* _ACTION ITEM_: Each entry below should be written out exactly as it is, with no pictures.

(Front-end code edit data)
##########

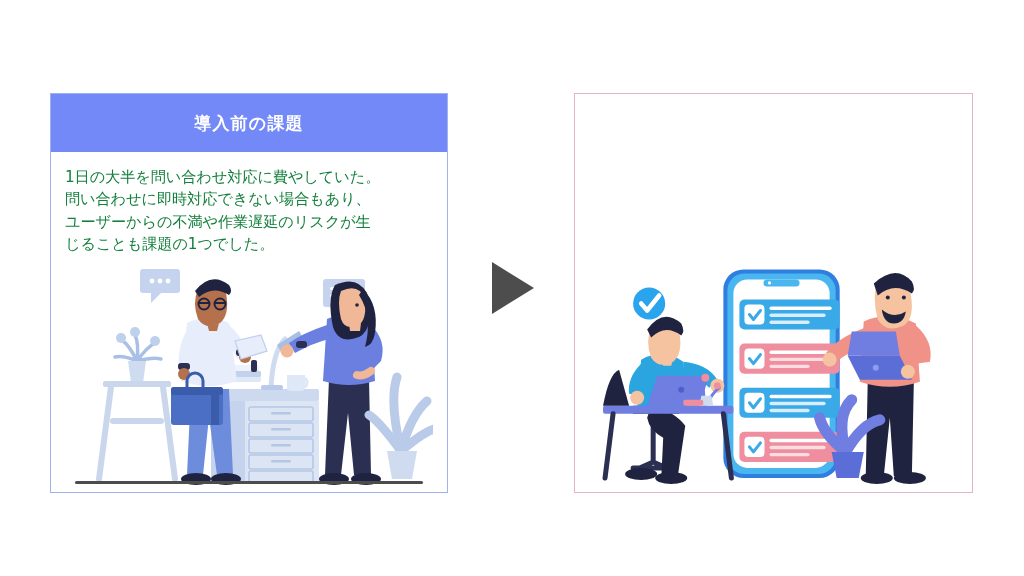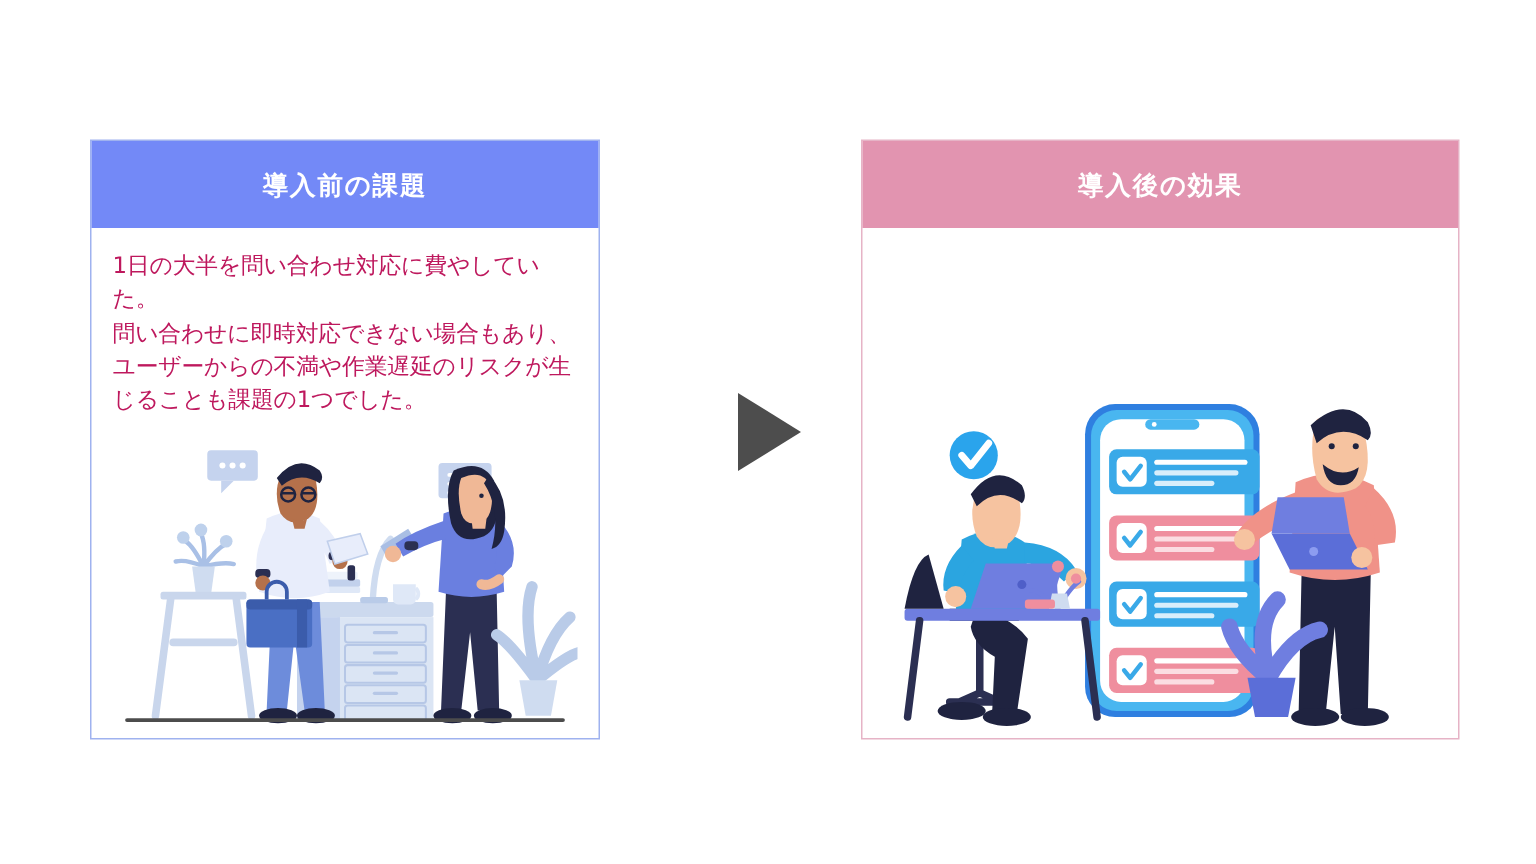--- a/index.html
+++ b/index.html
@@ -32,8 +32,8 @@
     flex-direction: column;
   }
   .card--before {
-    left: 60px;
-    width: 340px;
+    left: 50px;
+    width: 398px;
     border: 1.5px solid #9fb2ef;
   }
   .card--after {

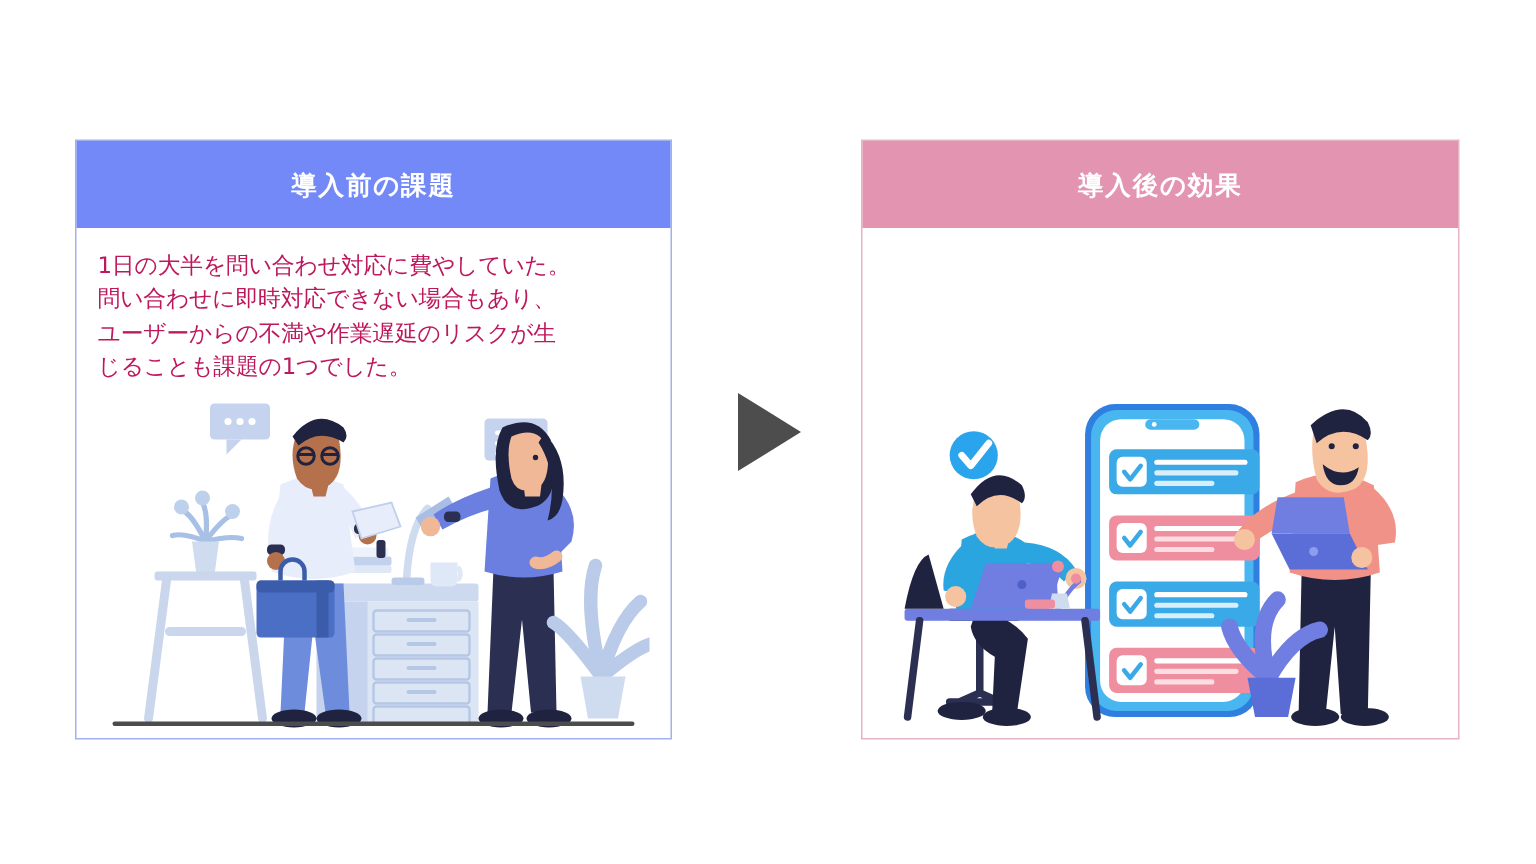--- a/index.html
+++ b/index.html
@@ -244,9 +244,6 @@
   <div class="arrow"></div>
 
   <div class="card card--after">
-    <div class="card-header">
-      <span>導入後の効果</span>
-    </div>
     <div class="card-body">
 
       <div class="illus">

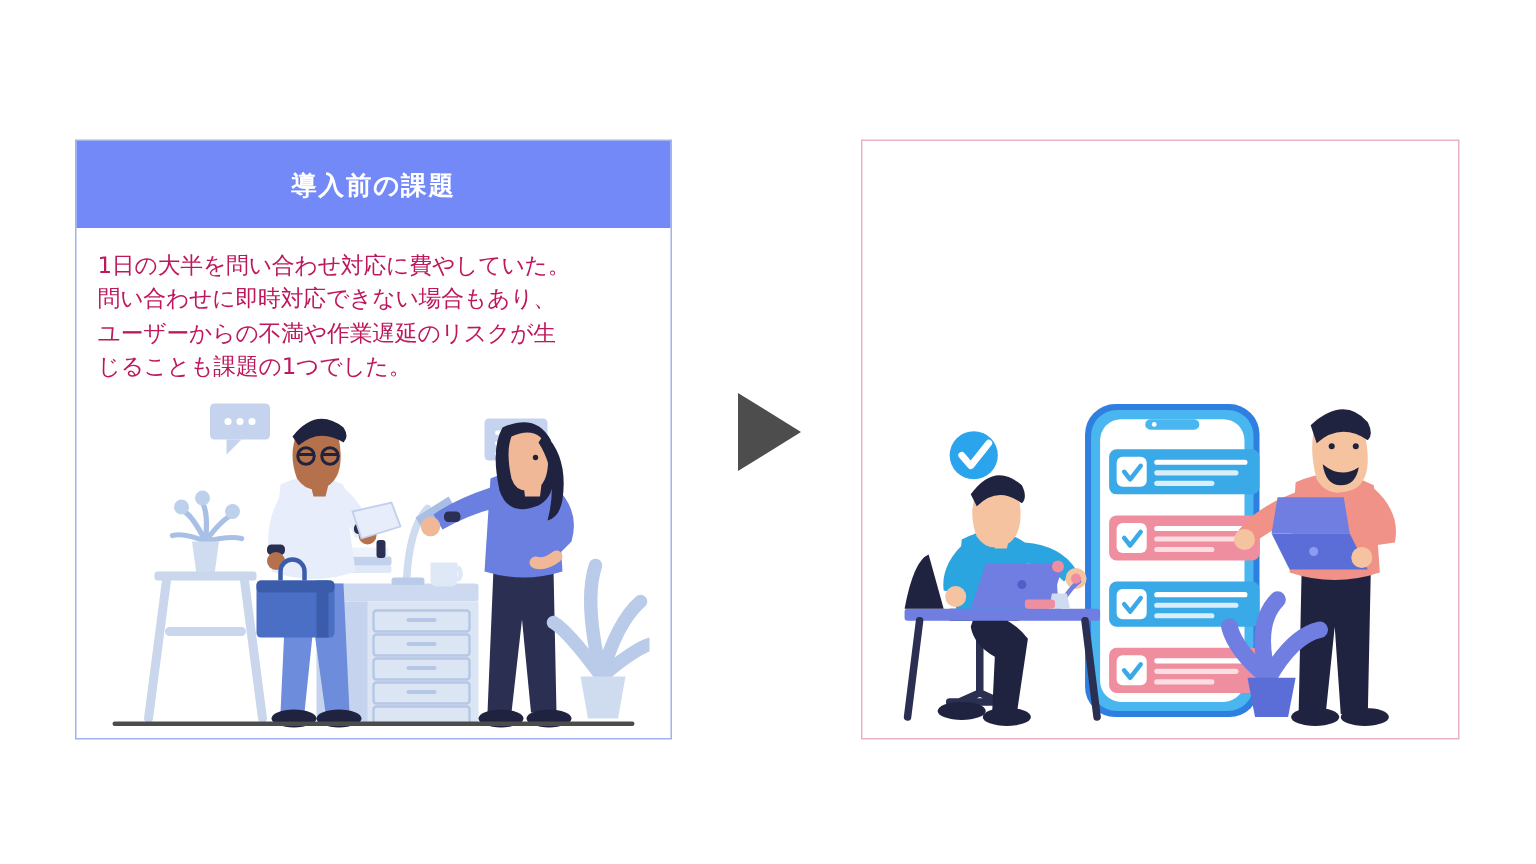--- a/index.html
+++ b/index.html
@@ -65,7 +65,7 @@
   }
 
   .card-text {
-    color: #be185d;
+    color: #15803d;
     font-size: 15.2px;
     line-height: 1.47;
     letter-spacing: -0.1px;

##########

* _RESULT FOR THIS TASK_:
--- a/index.html
+++ b/index.html
@@ -32,8 +32,8 @@
     flex-direction: column;
   }
   .card--before {
-    left: 60px;
-    width: 340px;
+    left: 50px;
+    width: 398px;
     border: 1.5px solid #9fb2ef;
   }
   .card--after {

--- a/index.html
+++ b/index.html
@@ -244,9 +244,6 @@
   <div class="arrow"></div>
 
   <div class="card card--after">
-    <div class="card-header">
-      <span>導入後の効果</span>
-    </div>
     <div class="card-body">
 
       <div class="illus">

--- a/index.html
+++ b/index.html
@@ -65,7 +65,7 @@
   }
 
   .card-text {
-    color: #be185d;
+    color: #15803d;
     font-size: 15.2px;
     line-height: 1.47;
     letter-spacing: -0.1px;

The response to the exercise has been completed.